Geolocation given by sineLatitude values as 'Sine of latitude steps: ' in comment/header at start of file.   These are converted to latitude values for use in these CO2 calculations. 

Dates are roughly every 8 days.  Nearest neighbor is used initially for corresponding time.  Proper treatment for monthly data requires interpolation by time to daily values, then averaging for each month at each latitude.  

Data starts in the first row after comments/header indicated by '#' at start of each line.

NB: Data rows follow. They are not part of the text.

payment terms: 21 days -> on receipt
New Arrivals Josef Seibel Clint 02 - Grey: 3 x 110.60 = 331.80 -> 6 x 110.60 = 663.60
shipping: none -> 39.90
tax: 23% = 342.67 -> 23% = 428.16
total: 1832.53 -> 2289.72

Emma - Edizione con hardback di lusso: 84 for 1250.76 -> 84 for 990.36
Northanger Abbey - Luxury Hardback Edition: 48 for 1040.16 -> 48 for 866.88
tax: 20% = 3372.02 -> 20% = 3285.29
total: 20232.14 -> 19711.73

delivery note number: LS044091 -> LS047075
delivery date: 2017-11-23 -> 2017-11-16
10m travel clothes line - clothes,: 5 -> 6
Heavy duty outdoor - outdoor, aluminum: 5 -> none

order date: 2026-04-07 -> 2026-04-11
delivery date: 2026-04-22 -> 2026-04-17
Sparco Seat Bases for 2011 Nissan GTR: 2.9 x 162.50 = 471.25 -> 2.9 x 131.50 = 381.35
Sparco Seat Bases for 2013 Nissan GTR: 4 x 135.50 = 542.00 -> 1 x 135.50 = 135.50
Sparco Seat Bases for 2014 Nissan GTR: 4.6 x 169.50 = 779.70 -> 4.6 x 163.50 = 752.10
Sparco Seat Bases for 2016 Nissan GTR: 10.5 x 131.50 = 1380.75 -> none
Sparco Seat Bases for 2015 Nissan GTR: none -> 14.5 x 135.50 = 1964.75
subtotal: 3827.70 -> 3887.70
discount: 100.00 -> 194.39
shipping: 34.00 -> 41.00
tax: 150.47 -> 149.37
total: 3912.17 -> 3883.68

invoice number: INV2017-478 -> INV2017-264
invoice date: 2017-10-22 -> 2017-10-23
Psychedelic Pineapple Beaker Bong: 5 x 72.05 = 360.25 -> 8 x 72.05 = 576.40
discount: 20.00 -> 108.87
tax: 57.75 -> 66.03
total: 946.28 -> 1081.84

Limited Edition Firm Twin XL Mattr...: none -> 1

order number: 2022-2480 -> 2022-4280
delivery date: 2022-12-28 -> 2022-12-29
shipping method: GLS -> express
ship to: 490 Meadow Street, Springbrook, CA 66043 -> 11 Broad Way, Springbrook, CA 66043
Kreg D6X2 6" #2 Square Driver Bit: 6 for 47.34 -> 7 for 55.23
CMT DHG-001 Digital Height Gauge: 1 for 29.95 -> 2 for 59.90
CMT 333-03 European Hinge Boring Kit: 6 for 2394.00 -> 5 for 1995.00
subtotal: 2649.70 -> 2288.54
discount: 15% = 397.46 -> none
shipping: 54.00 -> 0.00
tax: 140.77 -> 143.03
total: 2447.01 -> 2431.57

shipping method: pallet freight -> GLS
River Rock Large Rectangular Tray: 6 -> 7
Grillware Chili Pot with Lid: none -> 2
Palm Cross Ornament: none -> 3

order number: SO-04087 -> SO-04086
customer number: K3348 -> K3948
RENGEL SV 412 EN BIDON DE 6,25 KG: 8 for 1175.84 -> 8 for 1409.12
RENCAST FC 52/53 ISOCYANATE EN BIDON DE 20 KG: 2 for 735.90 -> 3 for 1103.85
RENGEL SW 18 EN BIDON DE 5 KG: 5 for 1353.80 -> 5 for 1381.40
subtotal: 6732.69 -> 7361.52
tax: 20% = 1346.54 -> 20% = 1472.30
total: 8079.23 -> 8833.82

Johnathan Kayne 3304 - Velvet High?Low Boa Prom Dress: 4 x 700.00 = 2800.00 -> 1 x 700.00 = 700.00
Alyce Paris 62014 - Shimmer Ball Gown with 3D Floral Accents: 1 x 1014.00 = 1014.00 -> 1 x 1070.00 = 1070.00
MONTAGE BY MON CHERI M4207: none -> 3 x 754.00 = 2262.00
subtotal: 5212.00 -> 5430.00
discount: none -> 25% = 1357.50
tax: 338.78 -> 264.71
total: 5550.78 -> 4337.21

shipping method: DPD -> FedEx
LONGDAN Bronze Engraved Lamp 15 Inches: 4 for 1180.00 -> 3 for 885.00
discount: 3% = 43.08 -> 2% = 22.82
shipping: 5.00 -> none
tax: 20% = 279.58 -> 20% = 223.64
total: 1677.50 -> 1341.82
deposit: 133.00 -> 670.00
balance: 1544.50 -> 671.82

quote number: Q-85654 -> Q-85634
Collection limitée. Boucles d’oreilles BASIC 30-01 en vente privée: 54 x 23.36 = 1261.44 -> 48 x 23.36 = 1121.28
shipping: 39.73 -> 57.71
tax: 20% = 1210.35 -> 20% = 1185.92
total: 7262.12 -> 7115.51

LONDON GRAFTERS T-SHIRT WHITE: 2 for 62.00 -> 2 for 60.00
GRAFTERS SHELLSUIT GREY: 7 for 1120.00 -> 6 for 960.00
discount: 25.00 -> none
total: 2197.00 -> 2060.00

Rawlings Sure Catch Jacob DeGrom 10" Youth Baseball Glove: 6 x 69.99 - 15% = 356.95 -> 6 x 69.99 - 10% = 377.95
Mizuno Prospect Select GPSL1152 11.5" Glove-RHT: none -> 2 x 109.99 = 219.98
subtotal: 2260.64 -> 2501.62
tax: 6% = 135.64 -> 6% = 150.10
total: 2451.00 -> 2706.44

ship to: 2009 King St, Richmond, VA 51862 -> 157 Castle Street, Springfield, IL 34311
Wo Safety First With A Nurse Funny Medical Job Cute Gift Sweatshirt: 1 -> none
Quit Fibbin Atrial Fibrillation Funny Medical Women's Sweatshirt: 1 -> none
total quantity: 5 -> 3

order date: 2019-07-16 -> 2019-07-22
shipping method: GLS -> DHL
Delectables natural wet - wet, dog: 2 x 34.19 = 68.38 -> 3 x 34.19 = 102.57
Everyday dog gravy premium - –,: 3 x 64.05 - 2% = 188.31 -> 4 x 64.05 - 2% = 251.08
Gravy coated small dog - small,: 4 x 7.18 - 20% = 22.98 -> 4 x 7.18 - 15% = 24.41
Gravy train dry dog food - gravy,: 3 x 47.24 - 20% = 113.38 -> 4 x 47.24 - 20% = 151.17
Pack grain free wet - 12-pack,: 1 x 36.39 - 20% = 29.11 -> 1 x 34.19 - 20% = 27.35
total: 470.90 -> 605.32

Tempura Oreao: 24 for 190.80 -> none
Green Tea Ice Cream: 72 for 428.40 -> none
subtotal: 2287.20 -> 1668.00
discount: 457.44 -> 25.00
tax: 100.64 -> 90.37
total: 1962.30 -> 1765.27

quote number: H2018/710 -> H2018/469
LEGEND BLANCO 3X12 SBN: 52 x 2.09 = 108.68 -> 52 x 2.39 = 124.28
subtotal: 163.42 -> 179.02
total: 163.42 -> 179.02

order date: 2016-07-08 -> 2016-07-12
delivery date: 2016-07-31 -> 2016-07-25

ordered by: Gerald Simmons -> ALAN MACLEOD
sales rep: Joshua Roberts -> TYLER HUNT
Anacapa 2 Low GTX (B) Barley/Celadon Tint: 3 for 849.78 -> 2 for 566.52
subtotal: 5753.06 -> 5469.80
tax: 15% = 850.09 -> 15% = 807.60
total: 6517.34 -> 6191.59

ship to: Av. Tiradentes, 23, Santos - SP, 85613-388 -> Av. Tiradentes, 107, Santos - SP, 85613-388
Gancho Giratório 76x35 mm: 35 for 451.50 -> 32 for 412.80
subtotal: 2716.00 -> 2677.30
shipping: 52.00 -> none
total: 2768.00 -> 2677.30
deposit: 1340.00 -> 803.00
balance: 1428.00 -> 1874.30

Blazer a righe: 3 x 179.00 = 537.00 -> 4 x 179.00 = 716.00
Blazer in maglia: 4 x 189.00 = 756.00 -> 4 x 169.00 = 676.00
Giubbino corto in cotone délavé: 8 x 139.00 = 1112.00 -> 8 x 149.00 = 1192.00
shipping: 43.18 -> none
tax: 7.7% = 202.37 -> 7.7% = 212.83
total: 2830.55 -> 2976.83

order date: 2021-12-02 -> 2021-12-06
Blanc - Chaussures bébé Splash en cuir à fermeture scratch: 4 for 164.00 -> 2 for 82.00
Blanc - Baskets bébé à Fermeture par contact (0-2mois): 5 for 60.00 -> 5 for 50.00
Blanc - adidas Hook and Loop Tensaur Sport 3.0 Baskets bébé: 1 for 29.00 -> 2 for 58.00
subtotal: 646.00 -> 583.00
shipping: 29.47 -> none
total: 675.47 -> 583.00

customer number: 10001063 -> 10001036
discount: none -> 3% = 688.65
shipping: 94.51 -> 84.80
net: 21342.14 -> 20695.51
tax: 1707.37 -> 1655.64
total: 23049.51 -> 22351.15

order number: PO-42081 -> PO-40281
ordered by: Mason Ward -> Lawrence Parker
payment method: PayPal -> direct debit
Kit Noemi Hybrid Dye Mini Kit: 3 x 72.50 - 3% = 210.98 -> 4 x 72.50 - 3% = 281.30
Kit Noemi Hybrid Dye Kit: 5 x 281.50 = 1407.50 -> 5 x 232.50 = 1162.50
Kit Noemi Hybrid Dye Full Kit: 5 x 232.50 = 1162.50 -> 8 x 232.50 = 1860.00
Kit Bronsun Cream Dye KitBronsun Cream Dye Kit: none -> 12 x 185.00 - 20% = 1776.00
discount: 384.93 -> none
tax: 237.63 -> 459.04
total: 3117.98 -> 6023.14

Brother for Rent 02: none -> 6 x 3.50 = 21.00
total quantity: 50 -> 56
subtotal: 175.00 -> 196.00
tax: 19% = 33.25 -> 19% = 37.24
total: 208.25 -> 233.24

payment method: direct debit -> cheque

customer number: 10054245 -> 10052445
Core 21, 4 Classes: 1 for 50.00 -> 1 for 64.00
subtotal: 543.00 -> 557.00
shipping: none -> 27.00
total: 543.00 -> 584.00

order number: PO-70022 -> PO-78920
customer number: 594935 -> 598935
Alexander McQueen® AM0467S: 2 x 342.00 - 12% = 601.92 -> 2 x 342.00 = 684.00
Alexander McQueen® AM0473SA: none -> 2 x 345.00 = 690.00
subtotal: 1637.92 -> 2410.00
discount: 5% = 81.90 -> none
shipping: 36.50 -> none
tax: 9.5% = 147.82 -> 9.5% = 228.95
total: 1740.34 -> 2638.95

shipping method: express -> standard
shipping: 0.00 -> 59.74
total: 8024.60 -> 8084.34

Data source, contacts, and citation are given in the data file.


In [119]:
import os 
import io
import datetime

import numpy as np 
import xarray as xr
import pandas as pd 

from path import Path
import regex as re
import PyAstronomy.pyasl as pyasl

## Read xCO2 data from fully documented downloaded file.  
This file needs to be downloaded from the website  https://gml.noaa.gov/ccgg/mbl/ as instructed above.  Filename is of the format:  co2_GHGreference.##########_surface.txt, with the '#' generated at download time.  Assume in ./data/raw

In [120]:

def check_xCO2_file(mblFile): 

    # -----
    # find xCO2 file in ./data/raw directory
    # look in ./data/raw directory for file named co2_GHGreference.###########_surface.txt, 
    # Get newest version of file based on filetime  

    newest_file = None
   
    if (type(mblFile) is Path):
        # do nothing - is only one file of correct form
        mblFile = mblFile
    elif (type(mblFile) is list) : 
        # get most recent - based on creation date of file (for unix is .getmtime, not .getctime)
        # can iterate over list items 
        for kk in mblFile: 
            if ( newest_file is None or newest_file.getmtime() > kk.getmtime() ):
                newest_file = kk
        mblFile = newest_file 
    else:
        raise Exception("Need xCO2 MBL file in ./data/raw/  of form co2_GHGreference.###########_surface.txt")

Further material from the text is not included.